In the ambiguity that surrounds Occupy’s future, one thing seems clear: this movement won’t survive unless it’s built on our love for our peers. That’s the focus of parties like “Sex At Dawn,” where attendees are not allowed to have intercourse, but instead are encouraged to open up sensually to those around them. 

The quest to open up in ways not traditionally encouraged within the bounds of capitalism was seen by many as a keystone of Occupy. The viral video-upcoming documentary The Revolution is Love focuses on Occupy and protesters’ search to replace consumerism with intimacy. 

Polly Pandemonium, founder of sex club Mission Control and its popular swinger’s party Kinky Salon told me that “the sexual liberation movement and the Occupy movement…we are all working towards the same future. It’s homo sapiens natural predisposition to share rather than hoard and fight.
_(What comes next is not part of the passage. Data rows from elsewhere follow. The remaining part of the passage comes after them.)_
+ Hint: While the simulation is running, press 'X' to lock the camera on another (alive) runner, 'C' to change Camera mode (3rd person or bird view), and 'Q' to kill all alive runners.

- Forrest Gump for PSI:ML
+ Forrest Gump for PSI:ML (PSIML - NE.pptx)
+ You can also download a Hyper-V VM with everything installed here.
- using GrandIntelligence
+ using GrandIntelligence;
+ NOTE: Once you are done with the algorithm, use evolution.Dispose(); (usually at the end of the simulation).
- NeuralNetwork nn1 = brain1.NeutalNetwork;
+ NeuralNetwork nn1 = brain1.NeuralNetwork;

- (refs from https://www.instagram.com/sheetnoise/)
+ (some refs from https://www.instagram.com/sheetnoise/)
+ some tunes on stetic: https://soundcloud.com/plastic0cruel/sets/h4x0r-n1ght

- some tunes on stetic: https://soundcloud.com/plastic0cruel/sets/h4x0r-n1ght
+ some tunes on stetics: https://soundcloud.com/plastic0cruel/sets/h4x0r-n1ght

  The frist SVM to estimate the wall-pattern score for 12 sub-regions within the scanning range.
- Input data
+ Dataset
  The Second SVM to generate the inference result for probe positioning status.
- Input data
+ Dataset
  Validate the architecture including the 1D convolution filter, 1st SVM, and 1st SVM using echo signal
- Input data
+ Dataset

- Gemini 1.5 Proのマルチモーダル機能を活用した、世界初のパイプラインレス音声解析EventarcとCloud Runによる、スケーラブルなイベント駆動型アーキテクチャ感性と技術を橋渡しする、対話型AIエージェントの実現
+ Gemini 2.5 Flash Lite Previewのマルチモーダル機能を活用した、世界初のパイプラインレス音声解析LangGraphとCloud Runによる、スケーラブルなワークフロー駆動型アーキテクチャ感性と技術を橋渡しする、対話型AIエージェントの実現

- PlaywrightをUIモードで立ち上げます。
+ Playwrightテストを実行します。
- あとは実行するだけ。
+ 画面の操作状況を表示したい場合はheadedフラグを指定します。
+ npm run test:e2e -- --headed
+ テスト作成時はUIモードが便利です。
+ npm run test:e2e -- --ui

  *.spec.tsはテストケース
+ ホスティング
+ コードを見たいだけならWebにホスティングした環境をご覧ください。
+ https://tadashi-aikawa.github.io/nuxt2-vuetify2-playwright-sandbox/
The mutual goal is to help people realize that it’s safe to share, and that they won’t be left out in the cold, and to create a culture which supports and rewards that kind of behavior.”

Even in its current transition phase, Occupy continues to capture the imagination of millions, including many involved in our sexual liberation movement right here in San Francisco. With a new, restless crowd of thousands who saw how community sharing could be applied to sexual relationships at the Occupy camps, some new sexual revolution may be stirring. 

For now, Occupy and the sexual liberation movement are just getting acquainted. But if activists stick with the core notions of sharing and love, we might be seeing the start of a beautiful relationship.